Add TOTP support

[ghost]

Hi,

it would be nice to add 2FA capability to keepasshttp. I recently changed most of my services to 2FA . E.g. my firewall is otp enabled, the credentials comes with keepasshttp, the totp token by another plugin, I need to create and copy this manually and then paste it into the password field (in this example before the password).

Maybe the handling of the fields under advanced tab would be a proper solution. Like fill in a password like {totp}{password} in my case. Somehow the totp creation needs to be triggered.

best

Dan

[chrestomanci]

+1 this is a good idea.

However, I don't think that it should be the default, and the docs for the feature should include some warning about it's use, because if the user stores both the password and the RFC4226 (TOTP) secret in the same keepass DB, they will loose some of the security benefits of 2FA.

We should advise users to think carefully before storing their 2FA key material in keepass, and consider the likely attack methods. For the highest value accounts, and those where theft of the keepass DB is a risk, it would be best to use a seperate app to provide the 2FA one time code.

[Riajyuu]

@chrestomanci Since KeePass uses AES256 and allows users to generate key file, it is REALLY UNLIKELY to have a DB cracked, tough, once cracked, both TOTP secrets & passwords are lost.

In that case, I think that, for general passwords strength allowed on Websites, it is more likely that users' passwords get hacked by third parties. This feature is reasonable in this case.

Correct me if I'm wrong.

[chrestomanci]

@Rictusempra The AES256 encryption on KeePass can easily be broken if the user is foolish. He might use a weak password that can be guessed, he might tell the password to his wife, or use the same password on another system.

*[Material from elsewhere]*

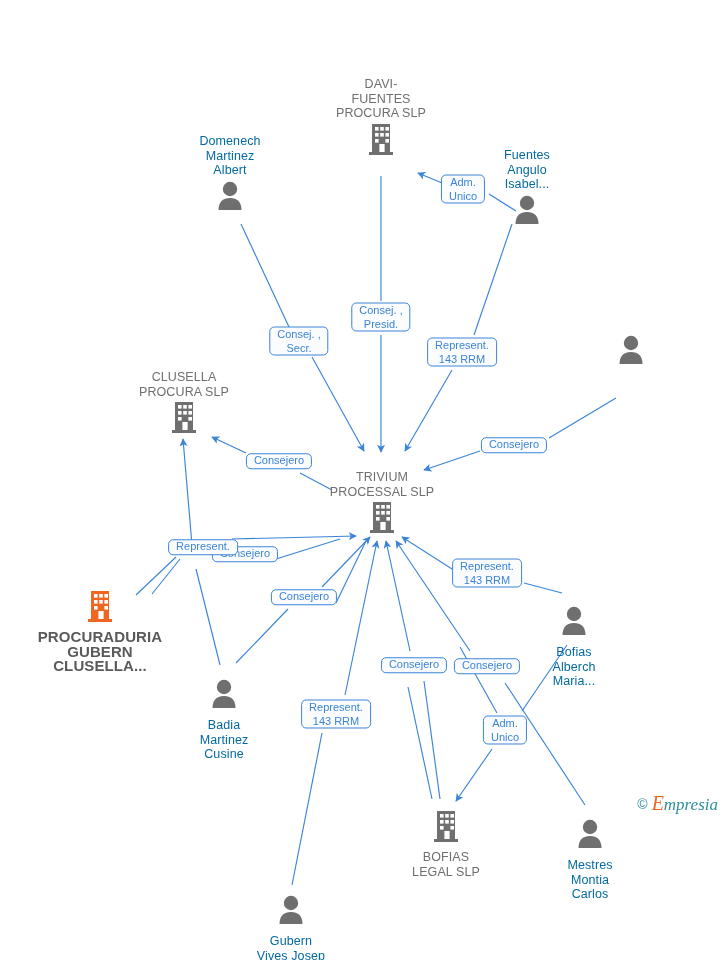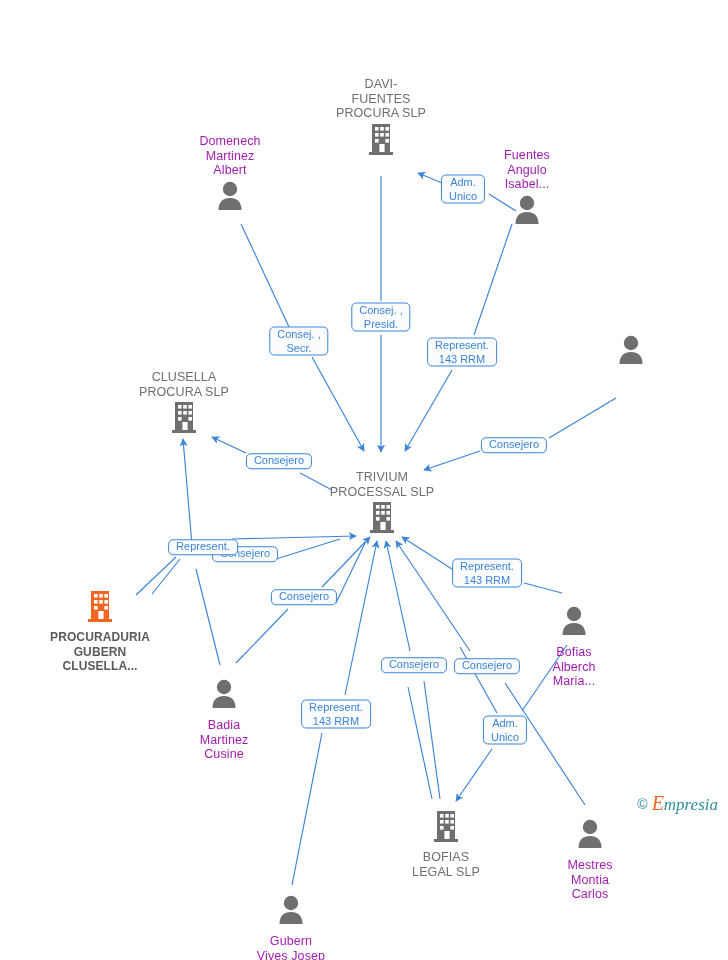"Domenech" .node .nlabel { color: #a21caf -> #0369a1 }
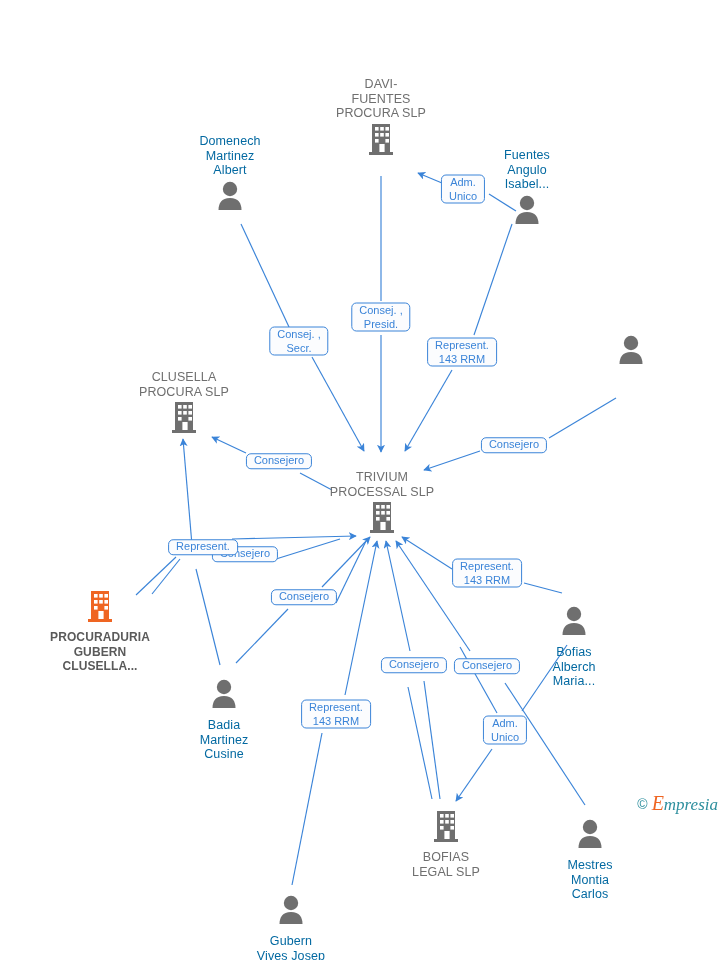"PROCURADURIA" .node.company-highlight .nlabel { font-size: 12px -> 15px }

He might leave KeePass open and unlocked on his computer, and then leave it unattended. He is unlikely to use a key file.

In short, my concern is not that an adversary will mount a successful cryptoanalysis of AES256, or even guess the password (is it stretched?) but will instead gain access to an unencrypted database because the user is careless.

If you think about it, if users where never careless and always chose strong and unique passwords there would be little need for two factor authentication. Seeing as they often are careless, lets be careful about when we weaken that security measure.

[milux]

Any progress about this? Would be very useful to me for a particular application: I use a GitLab installation that enforces TOTP tokens to be appended to the given password. This is super-annoying, as I have a FIDO U2F key registered there, so I'm doing a 3-factor-authentication without any real benefits...

Currently, I bypass KeePassHTTP for this particular website, because I can only use the {TOTP} placeholder in the auto type sequence. Would be really nice if there was a more comfortable way...

[ghost]

I think this project is dead, I switched to KeePassXC, it has built-in browser integration plus an own plugin for firefox/chrome and is more secure. I didn't try things with OTP, because I'm using a yubikey for OTP right now.